**ASSIGNED TASK**
With pictures removed, print the listing exactly.

■ ■ ■

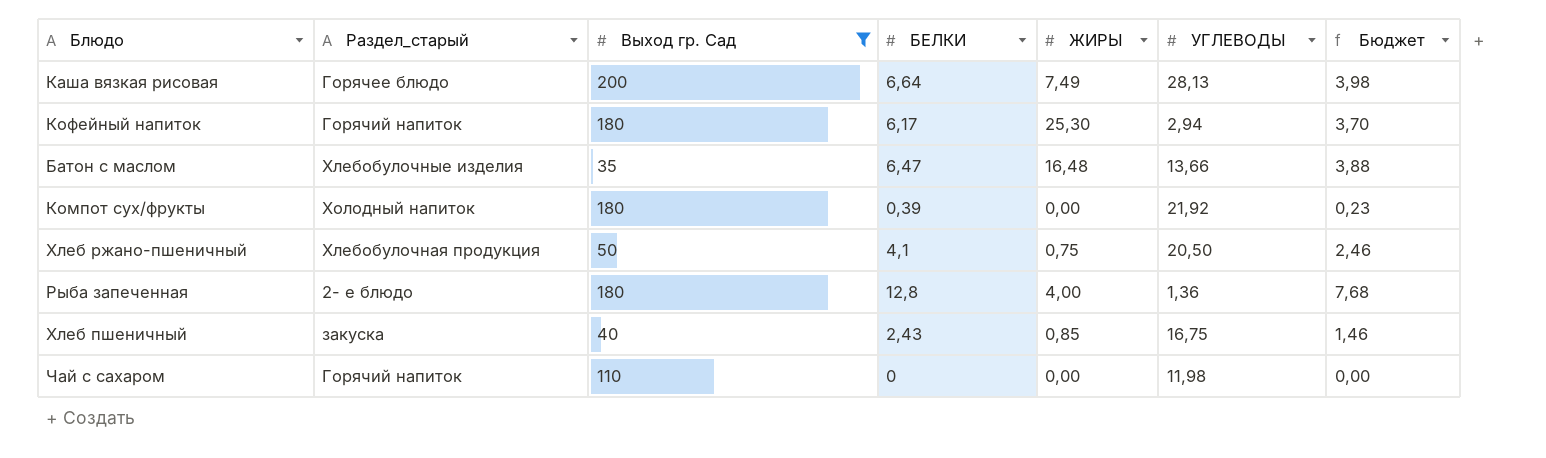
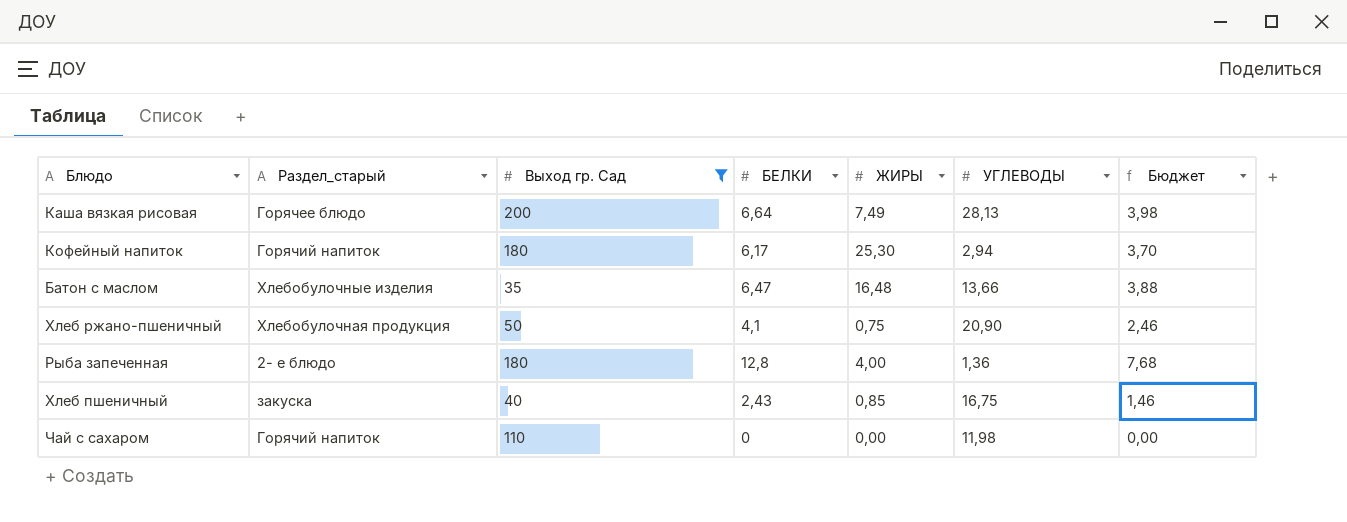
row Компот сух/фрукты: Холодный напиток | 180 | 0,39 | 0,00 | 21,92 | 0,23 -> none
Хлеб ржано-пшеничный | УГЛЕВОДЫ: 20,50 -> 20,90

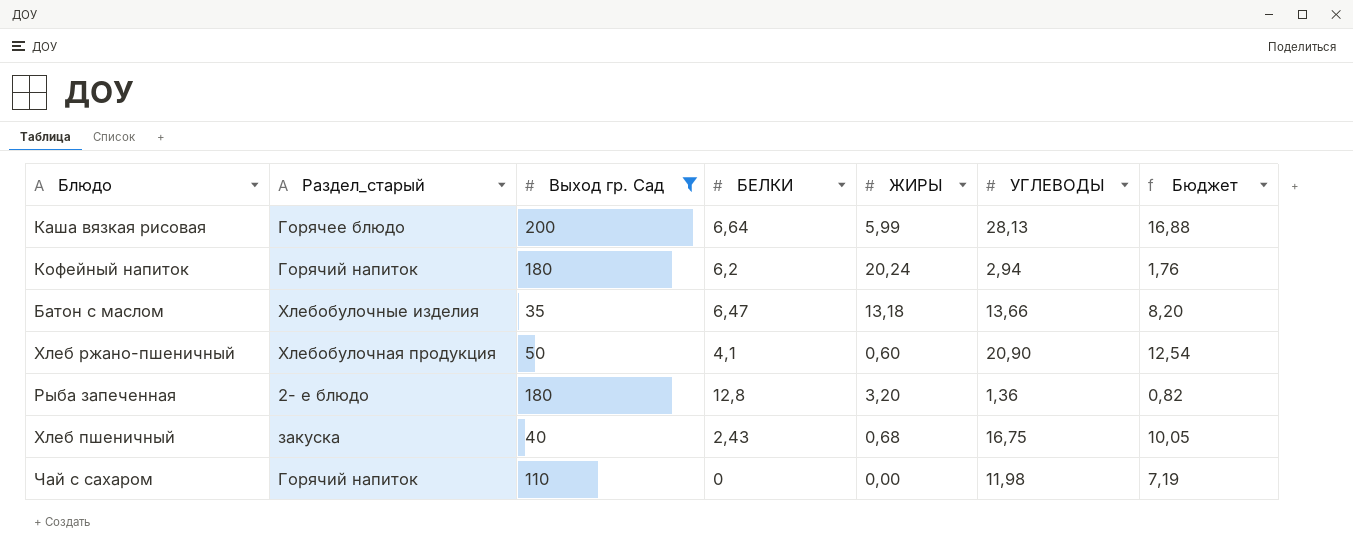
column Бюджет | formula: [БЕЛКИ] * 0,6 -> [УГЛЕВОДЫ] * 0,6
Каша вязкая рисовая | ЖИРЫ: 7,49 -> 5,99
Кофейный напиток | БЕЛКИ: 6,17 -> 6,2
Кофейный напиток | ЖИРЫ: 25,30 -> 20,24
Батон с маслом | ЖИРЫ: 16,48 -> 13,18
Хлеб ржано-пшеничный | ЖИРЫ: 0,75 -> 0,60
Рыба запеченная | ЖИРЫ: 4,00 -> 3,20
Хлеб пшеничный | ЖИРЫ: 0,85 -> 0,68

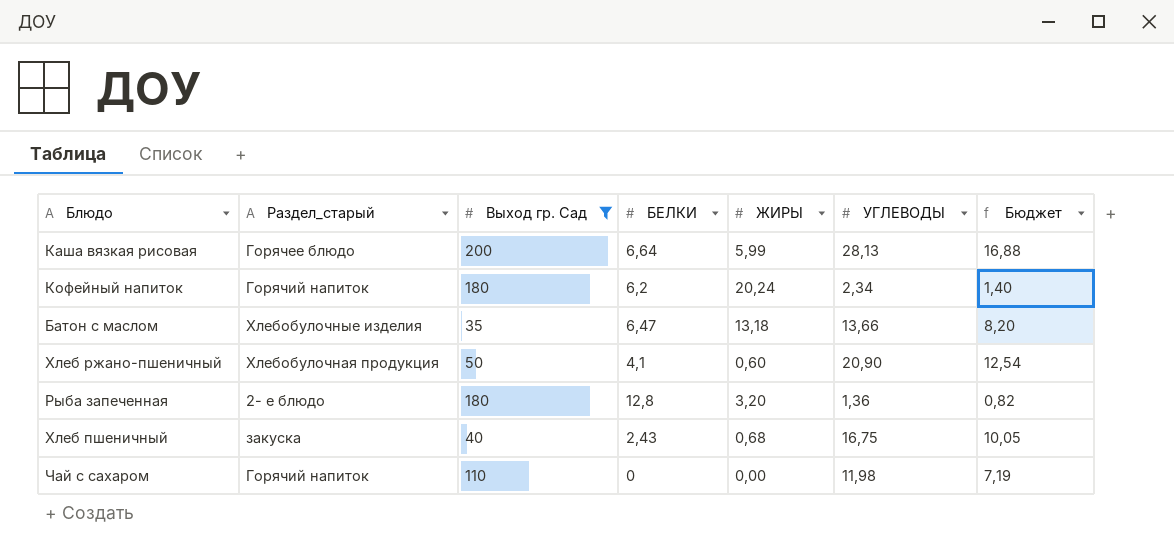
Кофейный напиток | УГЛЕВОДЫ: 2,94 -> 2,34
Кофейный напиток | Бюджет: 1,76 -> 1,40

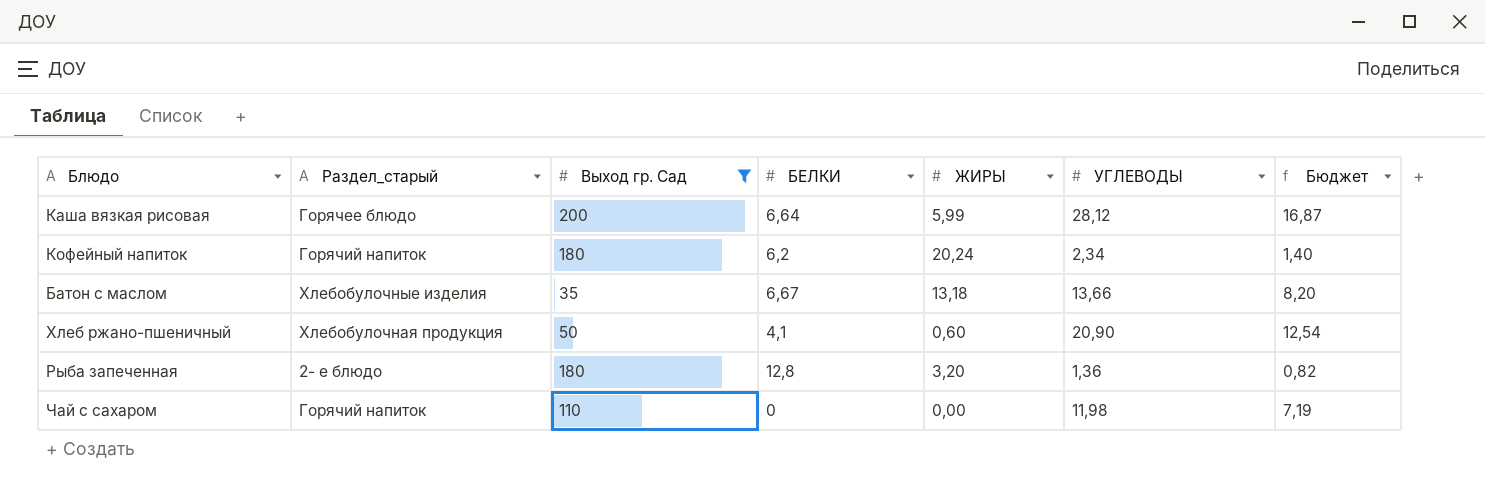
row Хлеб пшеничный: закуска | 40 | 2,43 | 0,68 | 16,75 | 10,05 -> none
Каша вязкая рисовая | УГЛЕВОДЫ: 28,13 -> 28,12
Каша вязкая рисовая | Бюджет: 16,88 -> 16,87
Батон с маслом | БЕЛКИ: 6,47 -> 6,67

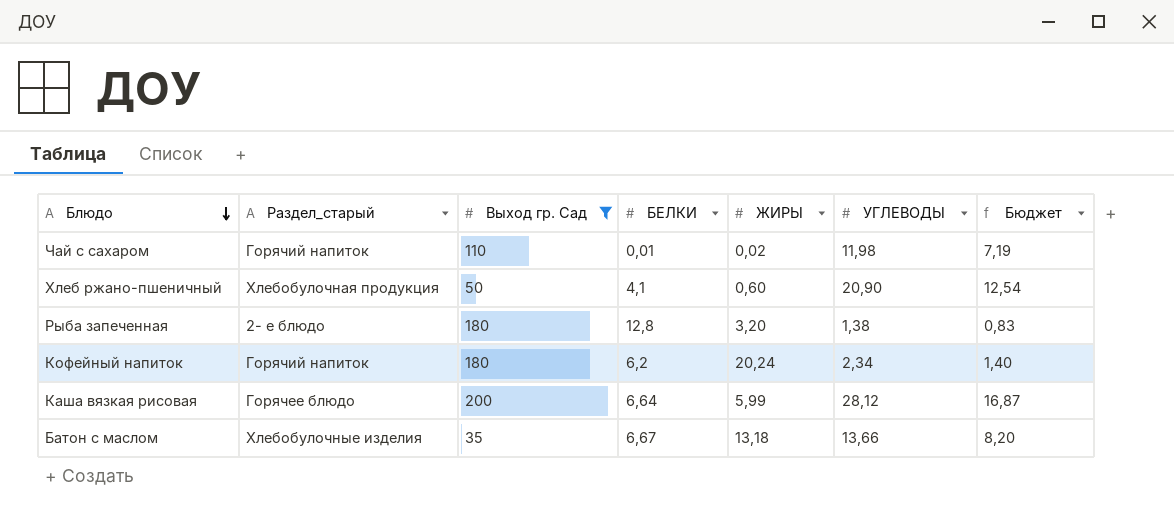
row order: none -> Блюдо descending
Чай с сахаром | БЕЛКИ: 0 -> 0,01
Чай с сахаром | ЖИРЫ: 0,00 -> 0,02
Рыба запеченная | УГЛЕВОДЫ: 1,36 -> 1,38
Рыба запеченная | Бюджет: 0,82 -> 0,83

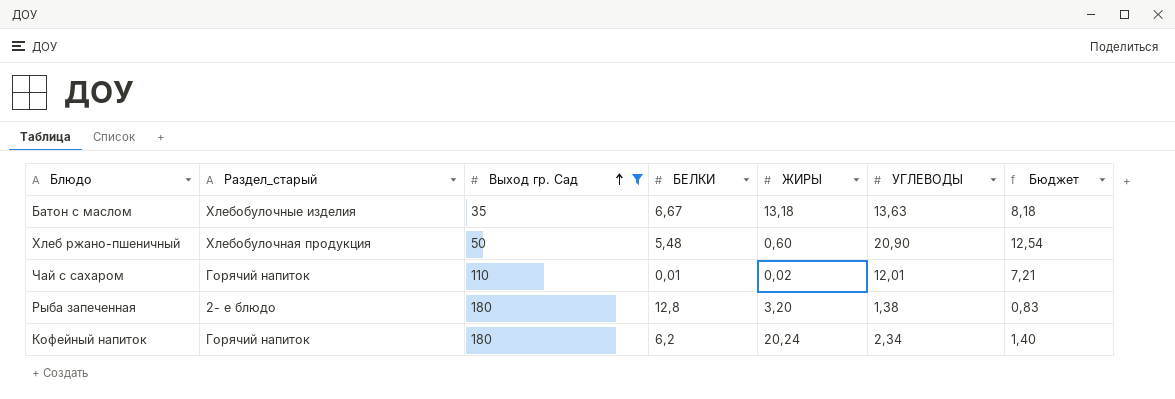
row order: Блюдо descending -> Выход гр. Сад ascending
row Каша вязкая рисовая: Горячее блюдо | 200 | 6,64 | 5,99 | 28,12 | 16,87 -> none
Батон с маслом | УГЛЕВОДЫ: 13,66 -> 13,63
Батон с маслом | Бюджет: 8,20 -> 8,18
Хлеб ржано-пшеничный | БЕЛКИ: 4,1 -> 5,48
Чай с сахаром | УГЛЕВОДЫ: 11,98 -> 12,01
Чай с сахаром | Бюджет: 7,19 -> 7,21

■ ■ ■

**ANSWER SECTION**
row Компот сух/фрукты: Холодный напиток | 180 | 0,39 | 0,00 | 21,92 | 0,23 -> none
Хлеб ржано-пшеничный | УГЛЕВОДЫ: 20,50 -> 20,90

column Бюджет | formula: [БЕЛКИ] * 0,6 -> [УГЛЕВОДЫ] * 0,6
Каша вязкая рисовая | ЖИРЫ: 7,49 -> 5,99
Кофейный напиток | БЕЛКИ: 6,17 -> 6,2
Кофейный напиток | ЖИРЫ: 25,30 -> 20,24
Батон с маслом | ЖИРЫ: 16,48 -> 13,18
Хлеб ржано-пшеничный | ЖИРЫ: 0,75 -> 0,60
Рыба запеченная | ЖИРЫ: 4,00 -> 3,20
Хлеб пшеничный | ЖИРЫ: 0,85 -> 0,68

Кофейный напиток | УГЛЕВОДЫ: 2,94 -> 2,34
Кофейный напиток | Бюджет: 1,76 -> 1,40

row Хлеб пшеничный: закуска | 40 | 2,43 | 0,68 | 16,75 | 10,05 -> none
Каша вязкая рисовая | УГЛЕВОДЫ: 28,13 -> 28,12
Каша вязкая рисовая | Бюджет: 16,88 -> 16,87
Батон с маслом | БЕЛКИ: 6,47 -> 6,67

row order: none -> Блюдо descending
Чай с сахаром | БЕЛКИ: 0 -> 0,01
Чай с сахаром | ЖИРЫ: 0,00 -> 0,02
Рыба запеченная | УГЛЕВОДЫ: 1,36 -> 1,38
Рыба запеченная | Бюджет: 0,82 -> 0,83

row order: Блюдо descending -> Выход гр. Сад ascending
row Каша вязкая рисовая: Горячее блюдо | 200 | 6,64 | 5,99 | 28,12 | 16,87 -> none
Батон с маслом | УГЛЕВОДЫ: 13,66 -> 13,63
Батон с маслом | Бюджет: 8,20 -> 8,18
Хлеб ржано-пшеничный | БЕЛКИ: 4,1 -> 5,48
Чай с сахаром | УГЛЕВОДЫ: 11,98 -> 12,01
Чай с сахаром | Бюджет: 7,19 -> 7,21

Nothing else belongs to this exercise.